Summer Accumulation of Tall Fescue at Low Elevations in the Humid Piedmont: II. Fall and Winter Changes in Nutritive Value

  1. Joseph C. Burns *a and
  2. Douglas S. Chambleeb
  1. a USDA-ARS and Dep. Crop Science, North Carolina State Univ., Box 7620, Raleigh, NC 27695 USA
    b Prof. Emeritus, Dep.
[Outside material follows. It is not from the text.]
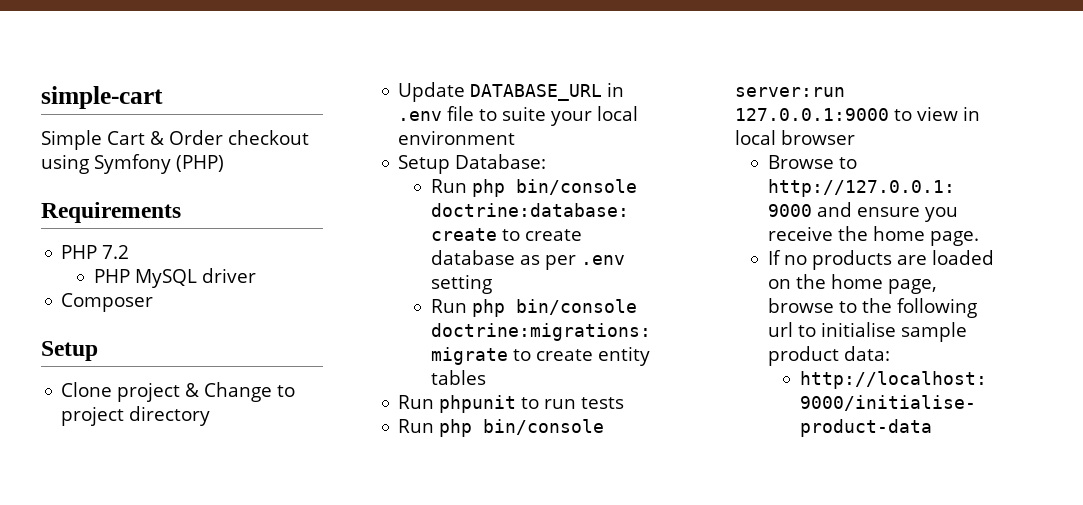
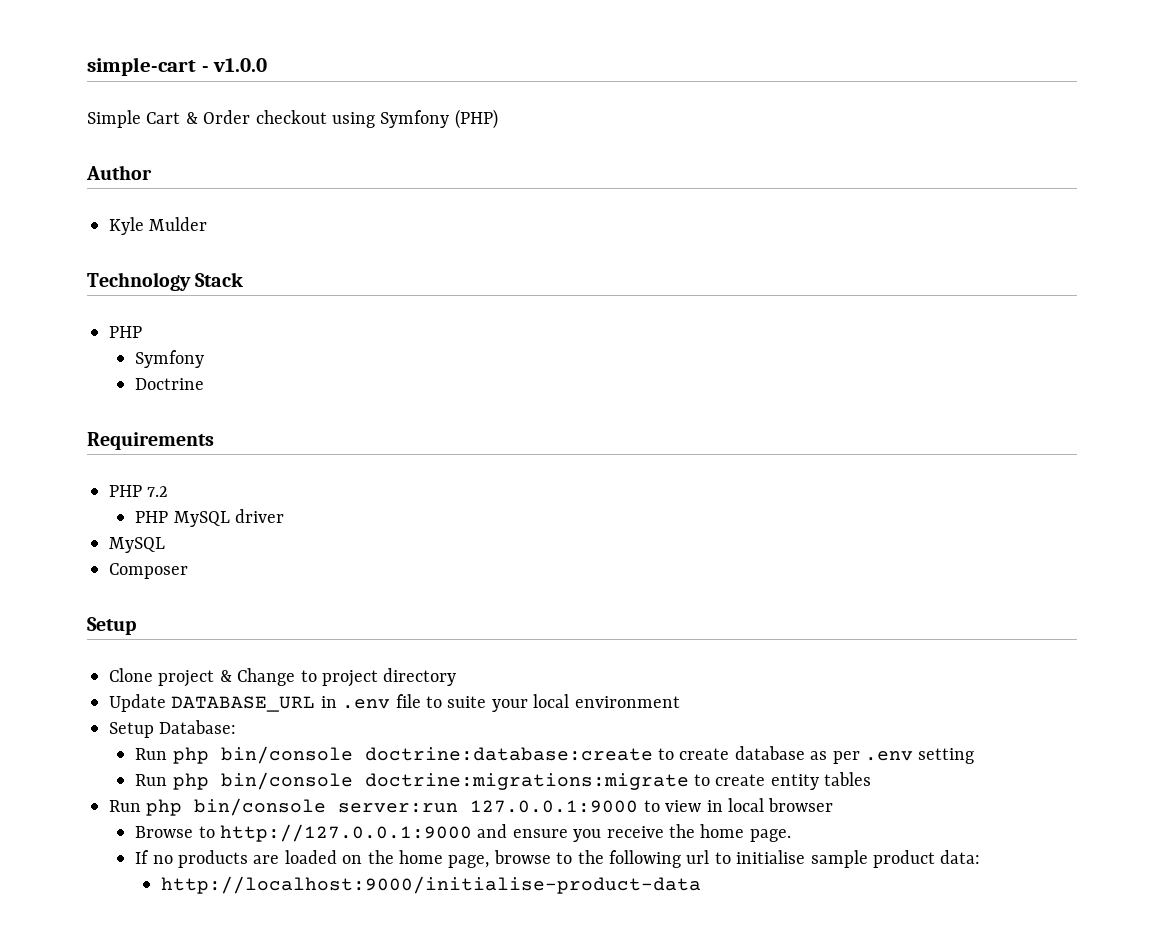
(163, 97) none -> [201,58,268,72] - v1.0.0
(224, 163) none -> [86,165,152,180] [109,217,208,235] [87,272,244,291] [109,326,142,338] [135,350,205,368] [135,378,205,390] // Author // Kyle Mulder // Technology Stack // PHP // Symfony // Doctrine
(256, 275) none -> [109,537,165,553] // MySQL
[398,395,625,413] // Run phpunit to run tests -> (872, 779) none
Crop Science, North Carolina State Univ., Box 7620, Raleigh, NC 27695 USA

Abstract

The mild but variable temperatures and predominant rainfall during the winter could reduce the nutritive value in the winter of summer-accumulated tall fescue (Festuca arundinacea Schreb.). The objective of our 3-yr study was to determine the nutritive value of tall fescue accumulated from 1 June, 1 July, 1 July + N (67 kg N ha−1), 1 August, and 1 September and sampled from October to March. The treatments were arranged in a randomized complete block design with four replicates. Delaying accumulation from 1 June to 1 September increased in vitro dry matter disappearance (IVDMD) linearly (P ≤ 0.05) at each monthly sampling from October to March. Highest IVDMD (717 g kg−1) was obtained from the 1 September accumulation sampled in October and declined to 623 g kg−1 in March. Forage accumulated from 1 June and 1 July was lowest in IVDMD and averaged 590 g kg−1 in October and declined to 539 g kg−1 in March. Crude protein (CP) concentrations showed little change from November to March (mean = 121 g kg−1). Green tissue in accumulated forage retained high IVDMD (mean = 714 g kg−1) throughout the winter, but the proportion shifted from about 73% green in November to 36% in January. Dead tissue, consistently low in IVDMD (mean = 393 g kg−1), reduced canopy IVDMD from 26 to 55 g kg−1 for each 10 percentage unit increase. Tall fescue can be accumulated during the summer in the Piedmont and can provide forage of high nutritive value until January or until dead tissue dominates in the forage.